Since 2015, ASN90 has emerged from its littermates as Asceneuron’s favored OGA inhibitor.  It has passed its tests for efficacy in animals and for safety in three small trials in healthy humans and now it’s ready to be tested in people with PSP.  But Asceneuron has had trouble finding the multiple millions in funding for that, so for the past few years, poor ASN-90 has been languishing. 
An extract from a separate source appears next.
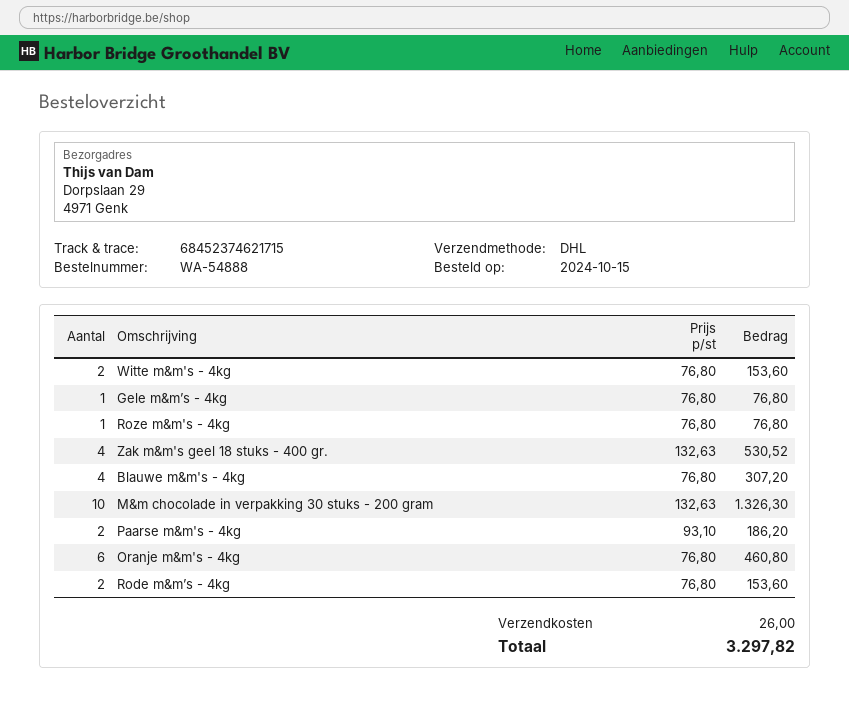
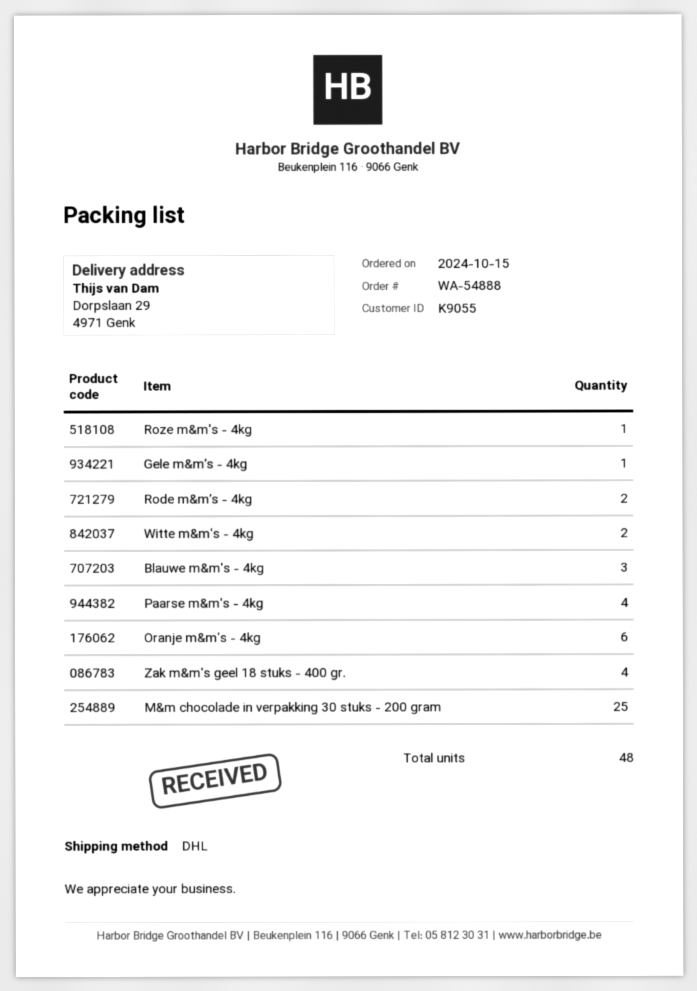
Blauwe m&m's - 4kg: 4 -> 3
M&m chocolade in verpakking 30 stuks - 200 gram: 10 -> 25
Paarse m&m's - 4kg: 2 -> 4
But now, Asceneuron has announced that it has licensed ASN90 to a big Spanish drug company called Ferrer, which is ready to start a Phase II trial!  Cool!  That’s all I know so far, except that the drug also has potential in Alzheimer’s disease. I also know that Phase II trials in PSP typically need 6 months to organize, 6 months to fully recruit, 12 months as the double-blind treatment duration and another few months to organize the data’s loose ends and analyze the results. That’s about 2 to 2½ years — and then it takes a few months for the FDA has to scrutinize the results and issue its decision, and then it takes more time for the company to ramp up production and distribution.

Hope matters.

In case you don’t know, Phase II trials may be open-label or double-blind and serve mostly to test the safety and tolerability of the drug in people with the target disease, as opposed to healthy volunteers.  Such trials also help establish the optimal dosage needed to minimize side effects while keeping the dosage high enough to accomplish its job in the brain, based on previous lab and animal data.  Phase II trials often have a “multiple ascending dose” phase to establish the optimal dosage before proceeding with the main part of the trial using that dosage. When a Phase II trial is double-blind and sufficiently large, it can also serve as a test of efficacy.  In the past, the FDA has indicated that when it comes to PSP and other serious, rare diseases without existing treatment, a moderate-size (i.e., about 200-400 patients) Phase II trial with highly favorable safety and efficacy results would be enough for it to approve the drug. Ordinarily, for drugs targeting conditions that already have good treatments on the market, the FDA demands at least one larger Phase III trial, sometimes two.

I’ll report back the moment I know more, including the locations of study sites for Ferrer’s drug trial.